HDS269B is effective and safe, especially for patients with ECOG scores 0 to 2. Early CAR T-cell intervention may improve prognosis in patients with RRMM.
本研究旨在报告抗 B 细胞成熟抗原嵌合抗原受体(CAR)T 细胞(HDS269B)治疗复发/难治性多发性骨髓瘤(RRMM)患者的 5 年临床结果,包括体能状态较差(东部肿瘤协作组 [ECOG] 评分 3 至 4 分)的患者,并确定影响长期结果的因素。
2016 年至 2020 年期间,共纳入 49 例 RRMM 患者,在接受环磷酰胺和氟达拉滨联合预处理化疗后,给予 HDS269B(9×106 个细胞/kg)治疗。评估了总缓解率、长期结果和安全性,并分析了其与临床和疾病特征的关系。

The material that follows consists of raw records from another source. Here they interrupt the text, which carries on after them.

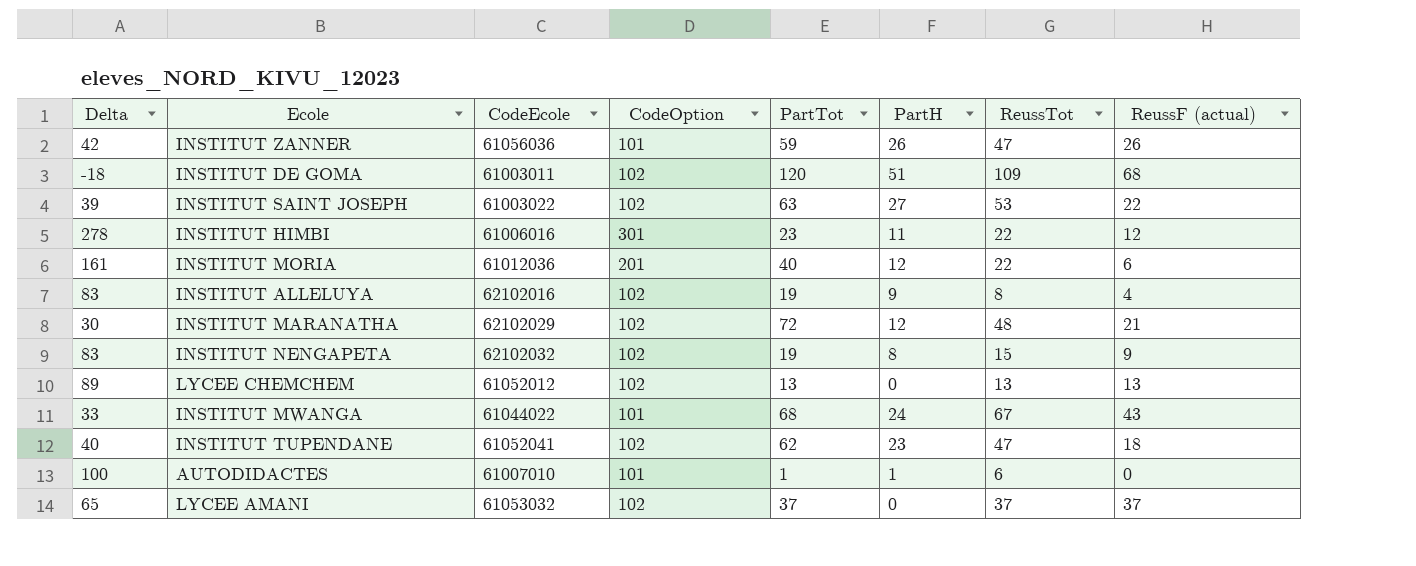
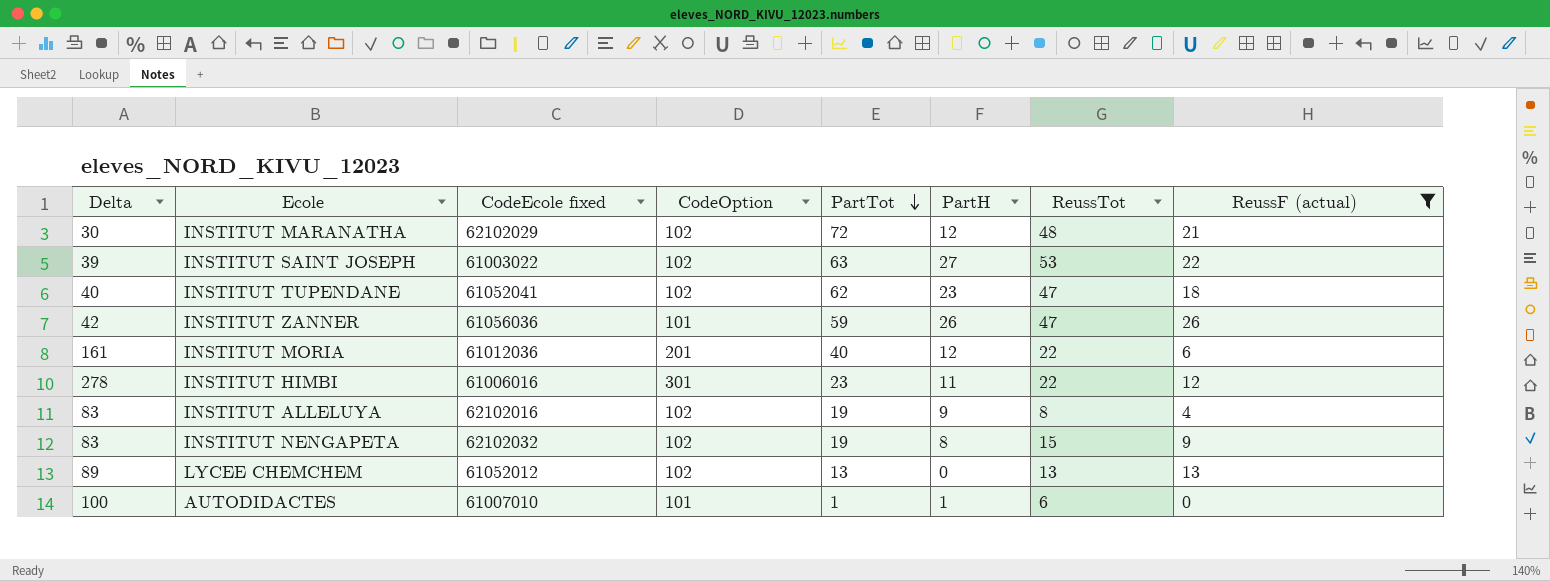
filter: none -> ReussF (actual) <= 26
row order: none -> PartTot descending
column name: CodeEcole -> CodeEcole fixed

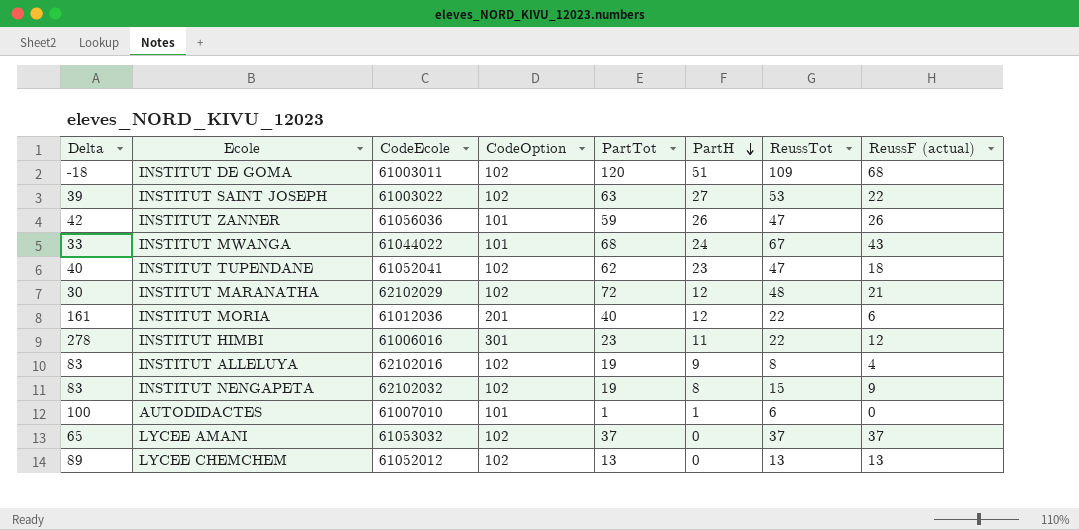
filter: ReussF (actual) <= 26 -> none
row order: PartTot descending -> PartH descending
column name: CodeEcole fixed -> CodeEcole

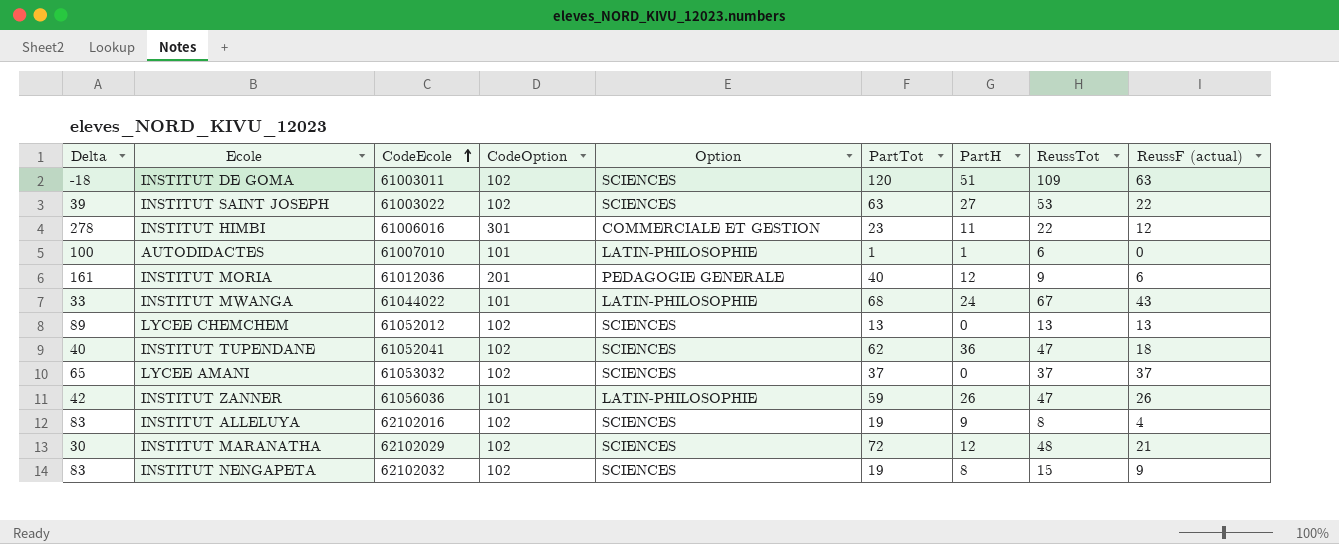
row order: PartH descending -> CodeEcole ascending
column Option | position: none -> 5
INSTITUT DE GOMA | ReussF (actual): 68 -> 63
INSTITUT MORIA | ReussTot: 22 -> 9
INSTITUT TUPENDANE | PartH: 23 -> 36

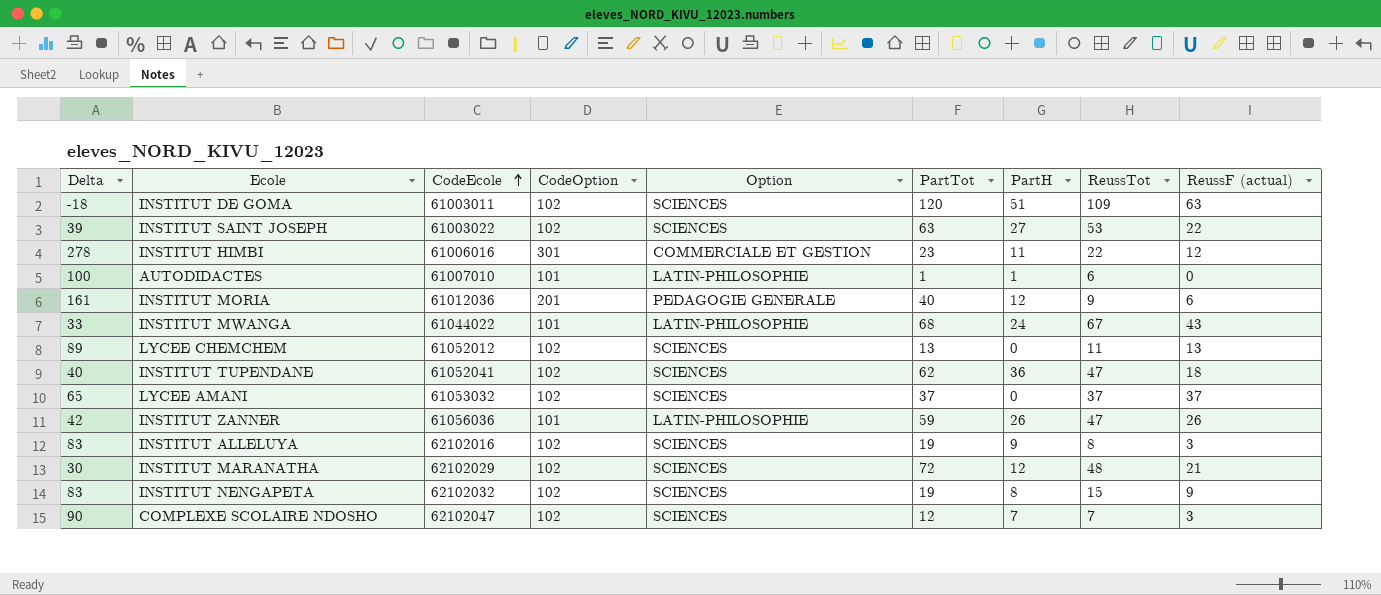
LYCEE CHEMCHEM | ReussTot: 13 -> 11
INSTITUT ALLELUYA | ReussF (actual): 4 -> 3
row COMPLEXE SCOLAIRE NDOSHO: none -> 90 | 62102047 | 102 | SCIENCES | 12 | 7 | 7 | 3

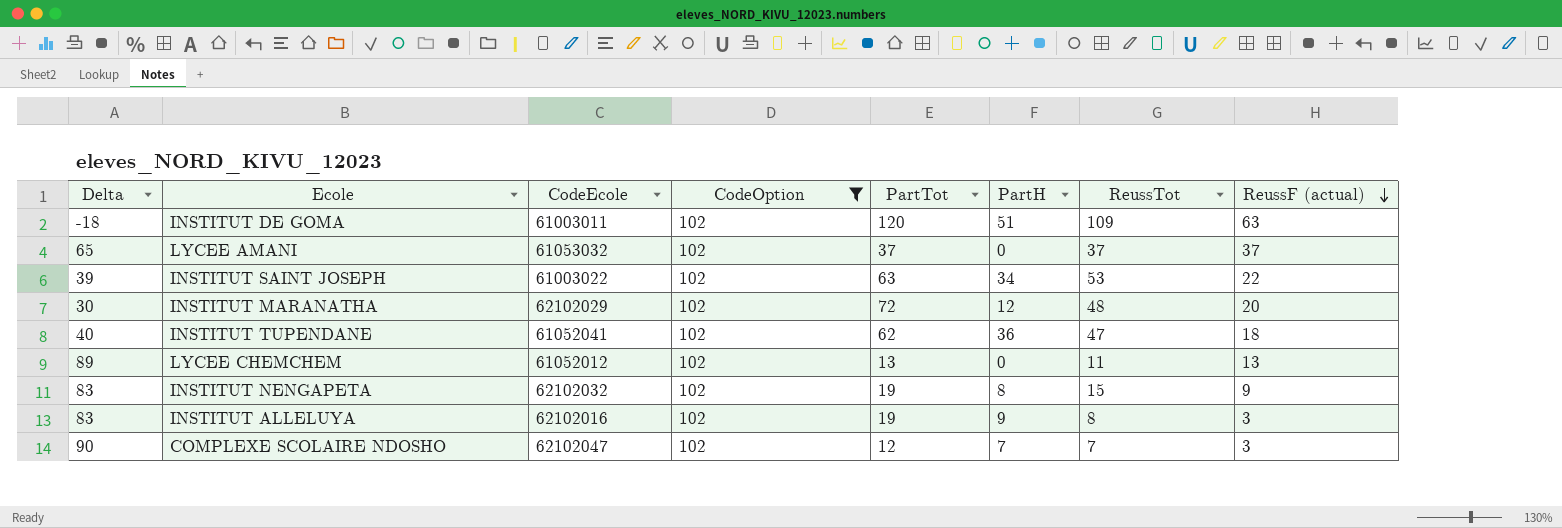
filter: none -> CodeOption = 102
row order: CodeEcole ascending -> ReussF (actual) descending
column Option | position: 5 -> none
INSTITUT SAINT JOSEPH | PartH: 27 -> 34
INSTITUT MARANATHA | ReussF (actual): 21 -> 20

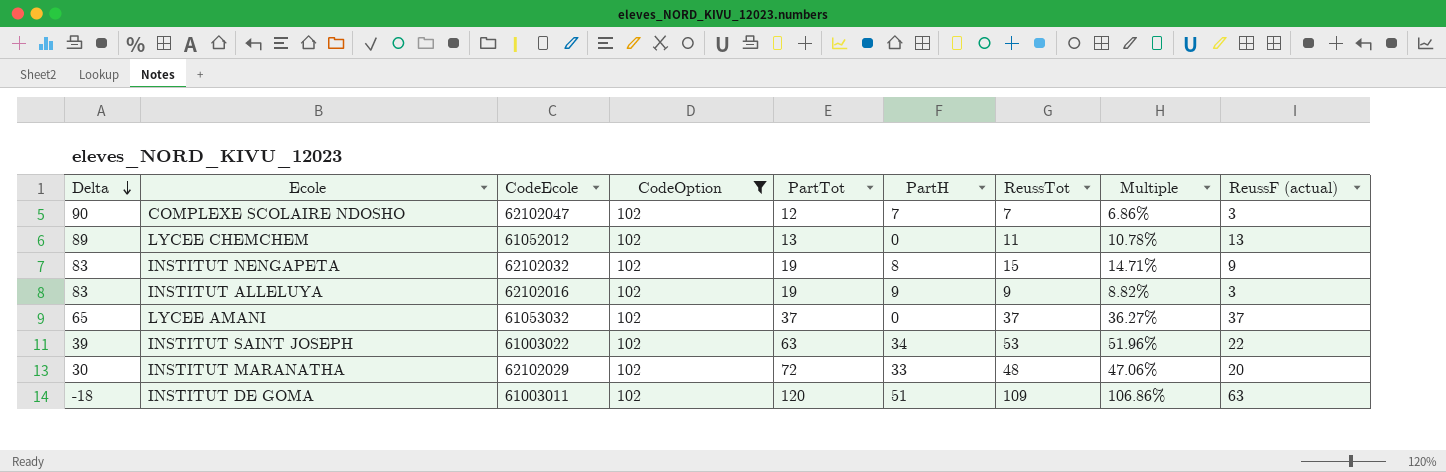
row order: ReussF (actual) descending -> Delta descending
column Multiple | formula: none -> [ReussTot] / [CodeOption]
row INSTITUT TUPENDANE: 40 | 61052041 | 102 | 62 | 36 | 47 | 18 -> none
INSTITUT ALLELUYA | ReussTot: 8 -> 9
INSTITUT MARANATHA | PartH: 12 -> 33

中位随访时间为 59.0 个月,总缓解率为 77.55%。中位无进展生存期(PFS)和总生存期(OS)分别为 9.5 个月(95%置信区间 [CI],5.01-13.99)和 20.0 个月(95%CI,11.26-28.74)。5 年 PFS 和 OS 率分别为 21.3%(95%CI,12.3%-36.7%)和 34.1%(95%CI,22.7%-51.3%)。ECOG 0 至 2 分的患者生存时间明显更长,中位 PFS 为 11.0 个月,中位 OS 为 41.8 个月。早期微小残留病灶阴性、较高和持续的 CAR T 细胞扩增以及无髓外疾病与更好的生存结果相关。未观察到新的 CAR T 细胞治疗相关毒性。重要的是,ECOG 评分 0 至 2、治疗线数<4 和 CAR T 细胞持续时间≥6 个月与 OS 延长独立相关。
HDS269B 是一种有效且安全的治疗方法,尤其适用于 ECOG 评分 0 至 2 的患者。早期 CAR T 细胞干预可能改善 RRMM 患者的预后。